According to an Associated Press report, Rhymes was among several possible witnesses who left the scene of the murder before police arrived, Police Commissioner Raymond Kelly told reporters Monday (February 6).
"We believe Busta Rhymes may have been on the street when the shooting took place," Kelly said. Rhymes declined comment through a spokesperson.
Rhymes, Missy Elliott and G-Unit's Lloyd Banks and Tony Yayo were preparing to begin filming inside the building when violence occurred outside the building at around 1:30 a.m., according to the AP. Police believe an argument that began inside the warehouse "moved to the street," Kelly said. "There was some pushing and shoving going on when an individual took out a gun and fired at least eight shots." Ramirez, the father of three, was the only person hit, according to police.
According to a witness who requested anonymity, the video shoot — where as many as 500 people had gathered, according to police — was already filled with tension due to long-simmering conflicts between some of the rap crews on the set whose members were gathered for cameos.
Arguments between some of the rivals had erupted before the shooting took place.
The witness said G-Unit member Tony Yayo was on the set and apparently exchanged insulting words with producer Swizz Beatz and members of the Ruff Ryders camp. "Yayo was talking sh-- to Swizz Beatz, Dee and Waah [Darrin and Joaquin Dean, CEOs of Ruff Ryders Entertainment]," the witness said. "Then Yayo started talking to Busta, saying, 'My bad, I'm not trying to disrespect you.
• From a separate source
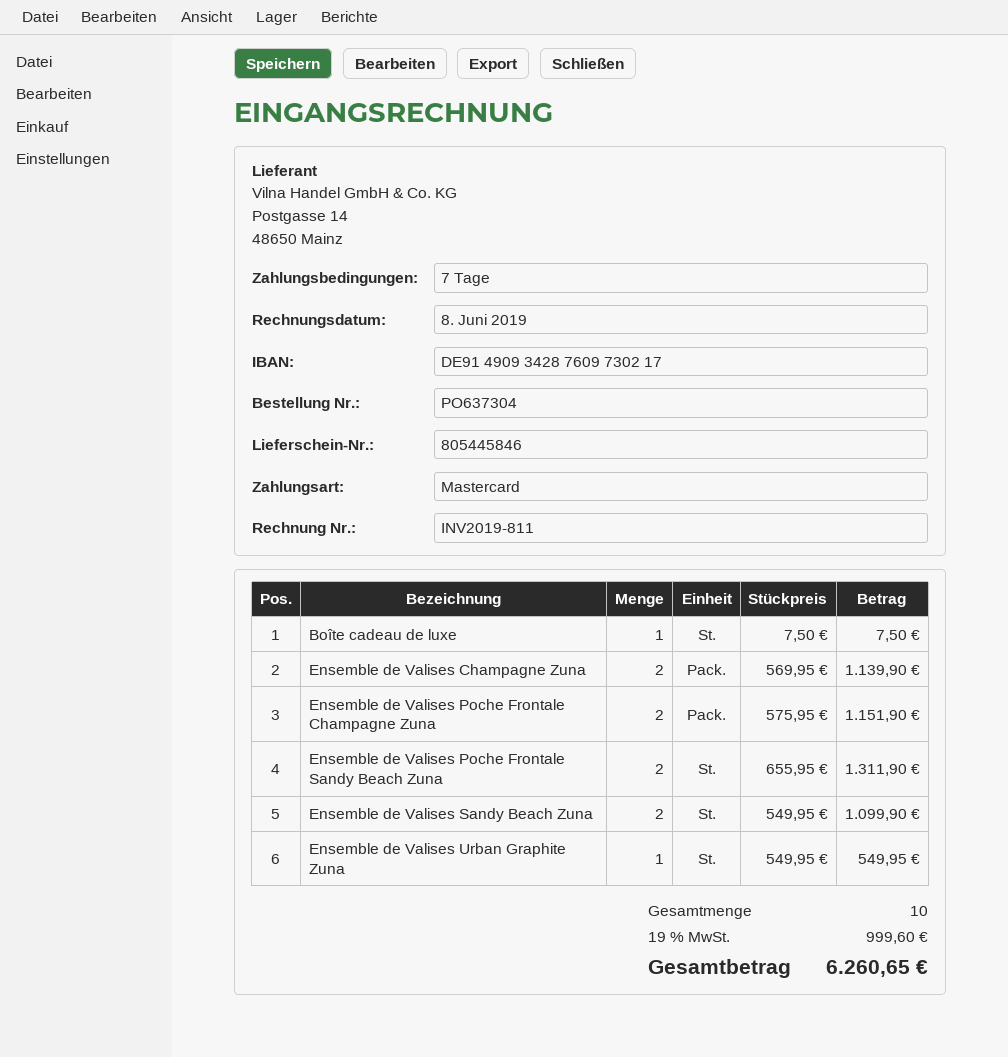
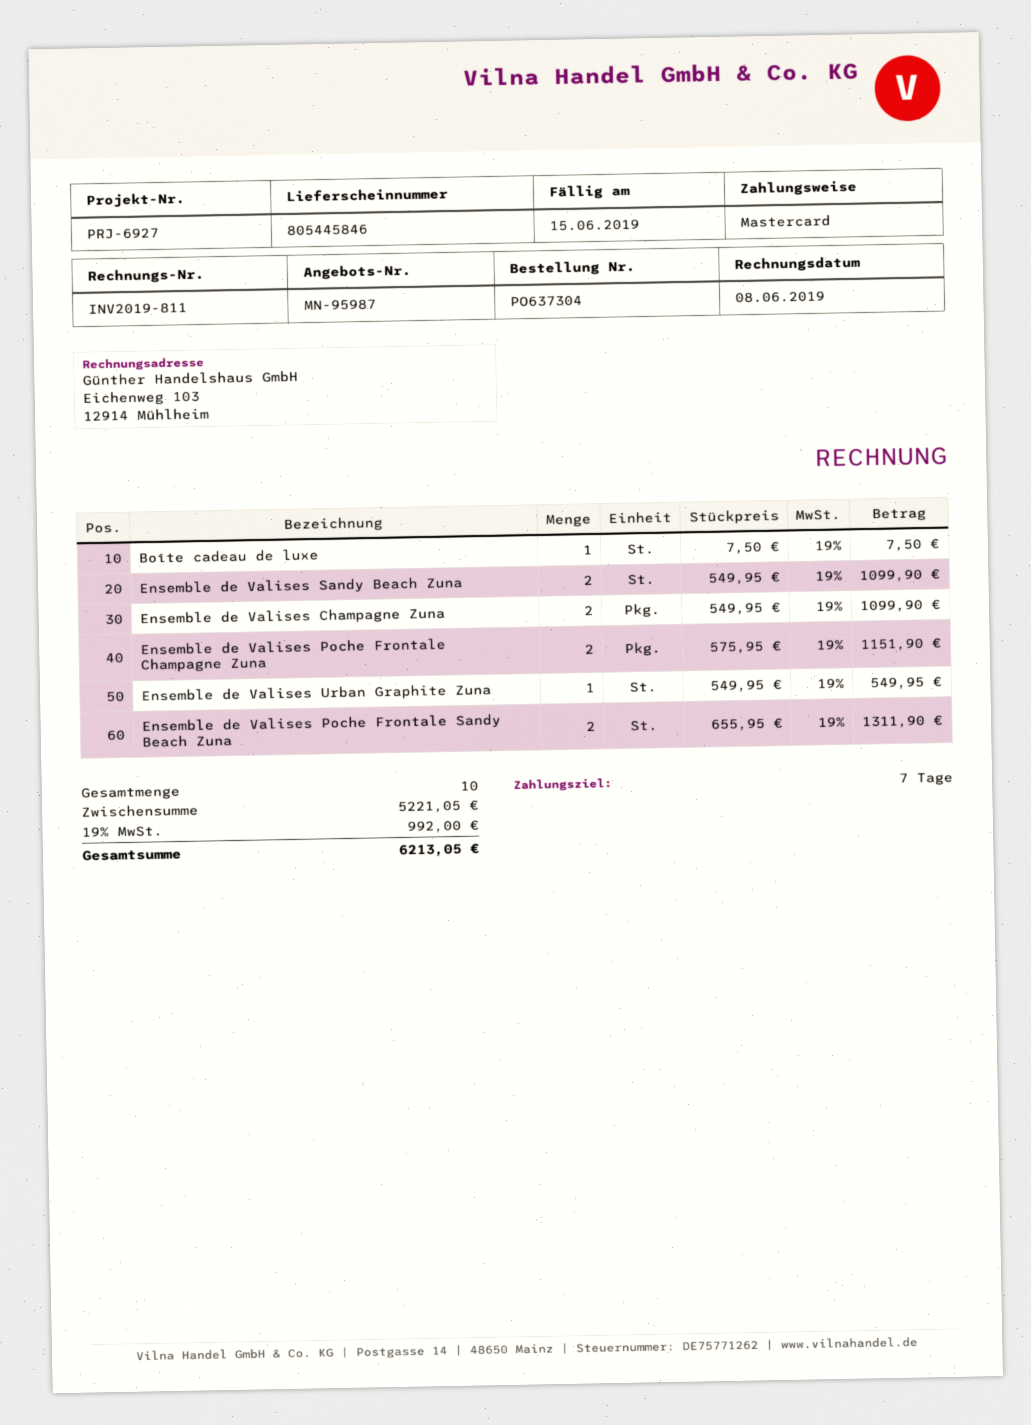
Ensemble de Valises Champagne Zuna: 2 x 569.95 = 1139.90 -> 2 x 549.95 = 1099.90
tax: 19% = 999.60 -> 19% = 992.00
total: 6260.65 -> 6213.05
I ain't gonna make it hot.' "
Relations have been tense between the G-Unit and Ruff Ryders artist Jadakiss, as well as Cassidy, who is signed with Beatz's Full Surface label.
The witness said Ramirez was not thought to have been involved with the tensions on the set. He had been hired to handle Rhymes' jewelry for the shoot.
Among the other artists on hand at various times throughout Saturday to appear in the video, which was for the remix of Busta's track "Touch It," were Mary J. Blige, DMX and boxers Ronald "Winky" Wright and Felix Trinidad.
Police impounded a car near the shooting that was hit by gunfire and recovered a semiautomatic pistol in an empty lot nearby that they suspect had been used in the murder, according to the New York Police Department spokesperson. Police have not announced a suspect or motive in the shooting.
Yayo, whose real name is Marvin Bernard, denies any involvement in the shooting, said his lawyer, Scott Leemon, according to AP. In a letter to prosecutors, Leemon said his client would refuse to voluntarily answer any questions from law enforcement.
"Please make sure he is not contacted and/or harassed by NYPD," the letter said.
A spokesperson for Interscope Records, Rhymes and Yayo's label, had no comment. Calls to Rhymes' management and attorney for comment were not returned at press time.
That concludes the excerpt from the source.